* **What is needed**
Give only the number of lines in the following entries where "Total" appears.

* **Dataset**

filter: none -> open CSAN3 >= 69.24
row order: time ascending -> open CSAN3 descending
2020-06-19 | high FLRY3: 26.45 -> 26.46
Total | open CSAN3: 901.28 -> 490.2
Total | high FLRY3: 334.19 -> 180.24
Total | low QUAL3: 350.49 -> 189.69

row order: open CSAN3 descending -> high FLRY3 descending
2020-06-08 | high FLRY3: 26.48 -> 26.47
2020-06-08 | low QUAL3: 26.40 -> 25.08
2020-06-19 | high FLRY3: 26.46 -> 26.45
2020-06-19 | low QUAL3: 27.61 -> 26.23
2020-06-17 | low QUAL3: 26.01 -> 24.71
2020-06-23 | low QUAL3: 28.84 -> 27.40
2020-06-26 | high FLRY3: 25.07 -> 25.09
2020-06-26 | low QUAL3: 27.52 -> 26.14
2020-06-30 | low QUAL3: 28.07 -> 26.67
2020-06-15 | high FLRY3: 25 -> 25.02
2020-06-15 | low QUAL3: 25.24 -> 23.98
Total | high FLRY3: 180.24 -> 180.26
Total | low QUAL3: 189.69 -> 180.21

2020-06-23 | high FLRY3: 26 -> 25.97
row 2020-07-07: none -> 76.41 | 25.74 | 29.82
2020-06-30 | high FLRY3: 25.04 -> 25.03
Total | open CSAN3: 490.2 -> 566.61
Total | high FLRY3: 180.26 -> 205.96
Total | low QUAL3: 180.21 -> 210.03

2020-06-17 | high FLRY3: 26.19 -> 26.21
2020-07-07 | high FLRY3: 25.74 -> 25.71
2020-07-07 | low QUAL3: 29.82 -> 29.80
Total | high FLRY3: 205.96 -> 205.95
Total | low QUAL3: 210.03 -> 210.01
...
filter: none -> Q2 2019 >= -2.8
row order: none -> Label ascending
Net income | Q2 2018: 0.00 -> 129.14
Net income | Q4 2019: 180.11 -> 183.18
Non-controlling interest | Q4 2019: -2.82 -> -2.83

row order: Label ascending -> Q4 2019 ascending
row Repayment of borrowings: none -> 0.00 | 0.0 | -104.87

* **Output**
10